Genre: Non-Fiction Date of Publication: July 2014 Author: Candace Fleming Number of Pages: 292 Favorite Quote: “I'll pretend, I tell myself. Pretending is safer than believing.” – Anastasia Romanov, youngest daughter of Tsar Nicholas II Here is the riveting story of the Russian Revolution as it unfolded. The revolution was a tough time for the whole of Russia, from peasants to royalty. The revolution put an end to imperialism and and eliminated tsarism. When Russia’s last tsar, Nicholas II, inherited the throne in 1894, he was unprepared to do so. With their four daughters, Olga, Tatiana, Marie, and Anastasia, and only son, Alexei, a hemophiliac, Nicholas and his reclusive wife, Alexandra, lived a life of isolation as World War I raged outside their door and political unrest grew. They had no idea of what was going on in the outside world and they couldn’t care less. But during this, their son Alexei’s health was deeply declining. He was not allowed to do any activities that could risk bleeding. A bruise could be life threatening. At one of the Romanovs’ homes in Poland, Alexei begged his mother to let him go boating. Finally, she relented but as he got onto the boat, it collapsed and he bruised his thigh. The bruise went away in a few days though. A few weeks later, Alexei and his mother went on a carriage ride when suddenly he began to feel pain. He didn’t stop bleeding for eleven days. The Romanov family worried that Alexei, their only son, may not survive to make it to the throne. But there were more problems on their hands.

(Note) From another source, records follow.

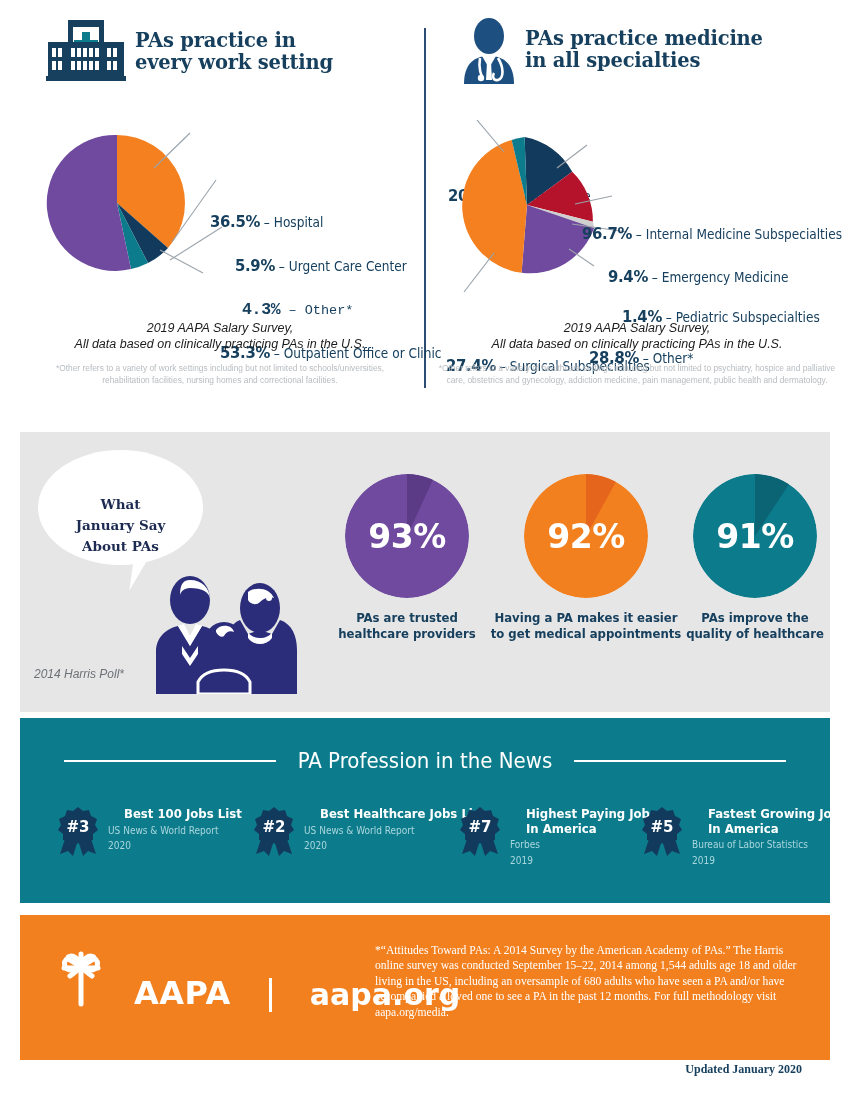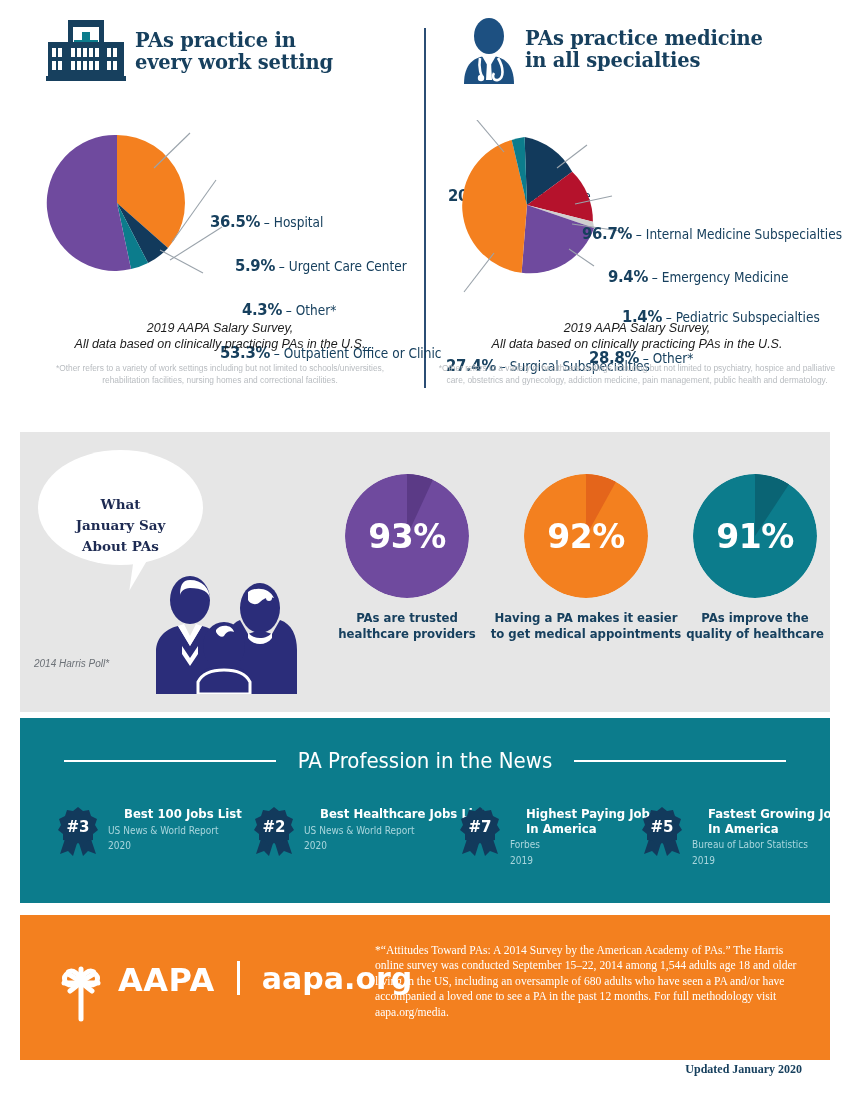"4.3% – Other*" div.pie-label { font-family: none -> Liberation Mono, monospace }
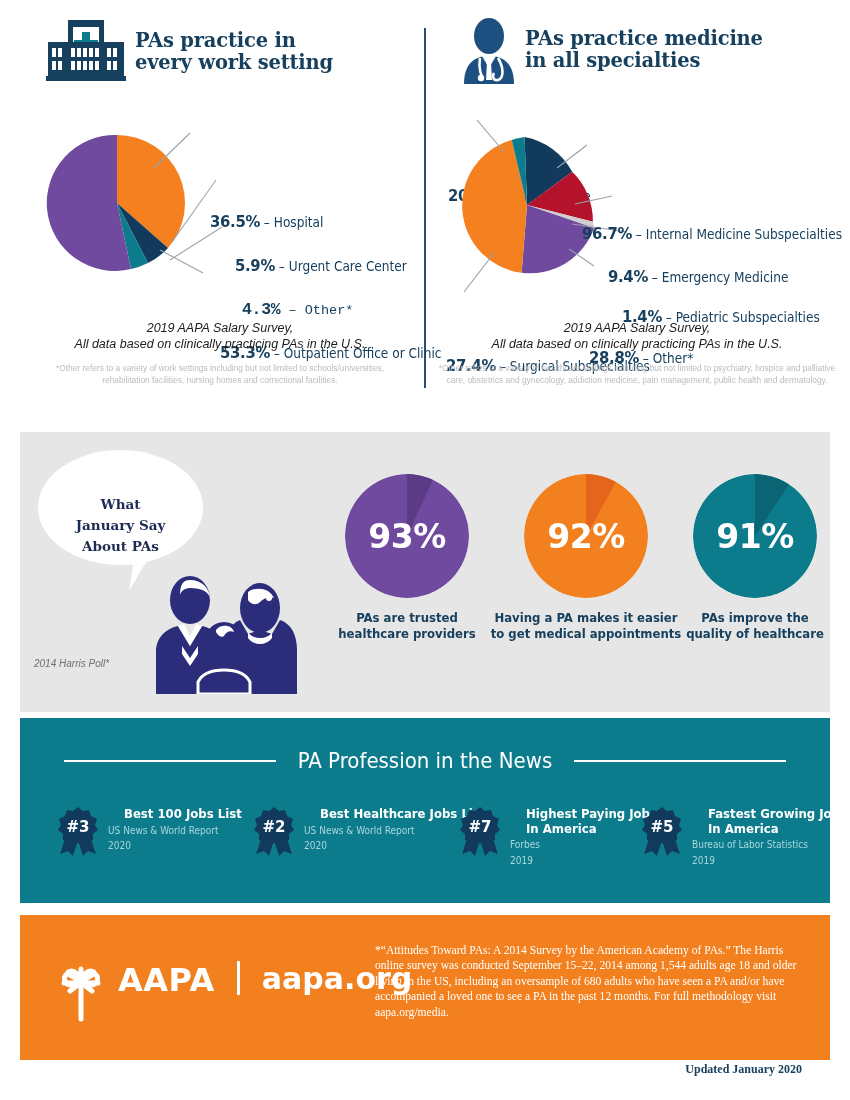"2014 Harris Poll*" .harris { font-size: 10px -> 12px; top: 226px -> 235px }
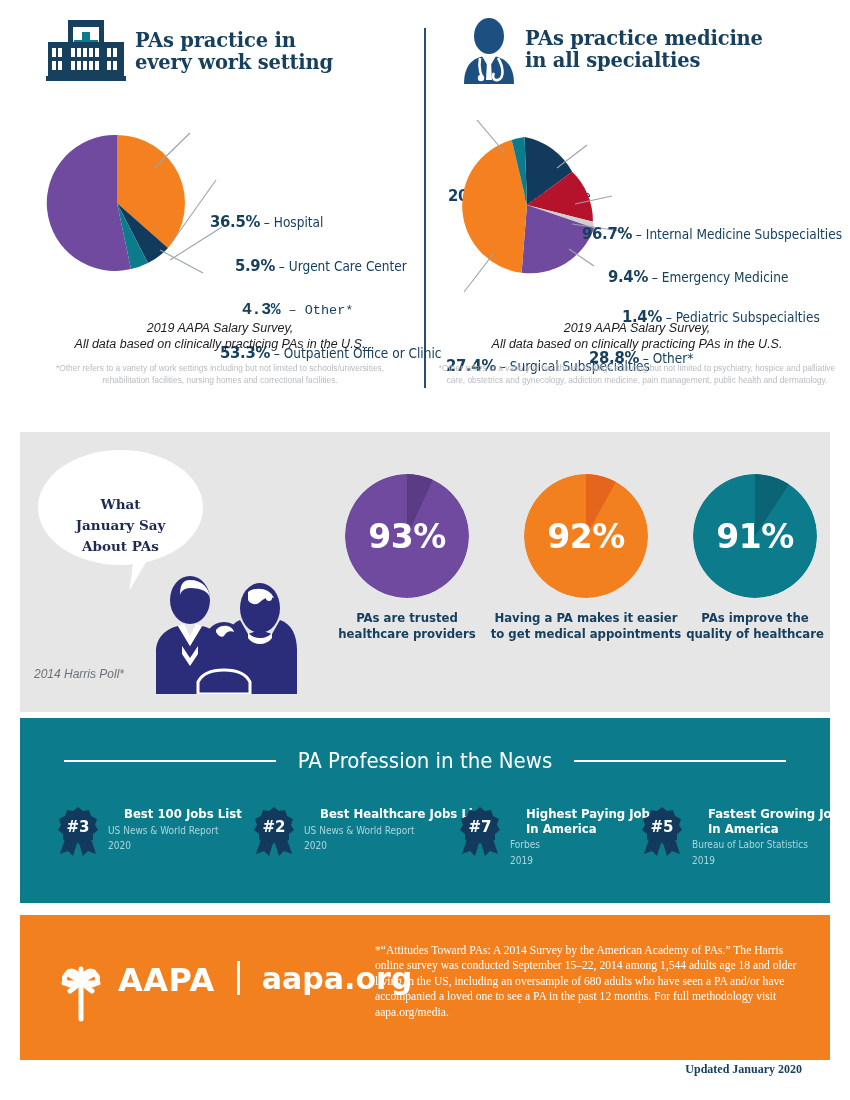"AAPA" .brand { align-items: flex-start -> flex-end; gap: 0px -> 16px; top: 46px -> 31px }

Find out what else happens in The Family Romanov. My favorite character was Alexei. He was brave, strong, and never gave up. Even though he was a hemophiliac, that didn’t stop him from doing anything. Themes: Faith, Leadership, Family, Courage, Friendship, Power You should read this because it skillfully maneuvers between the lives of the Romanovs and the plight of Russia’s peasants—and their eventual uprising. The author also adds fascinating photos of the Romanovs which really gives a visual to the whole book. History doesn’t get more interesting than the story of the Romanovs.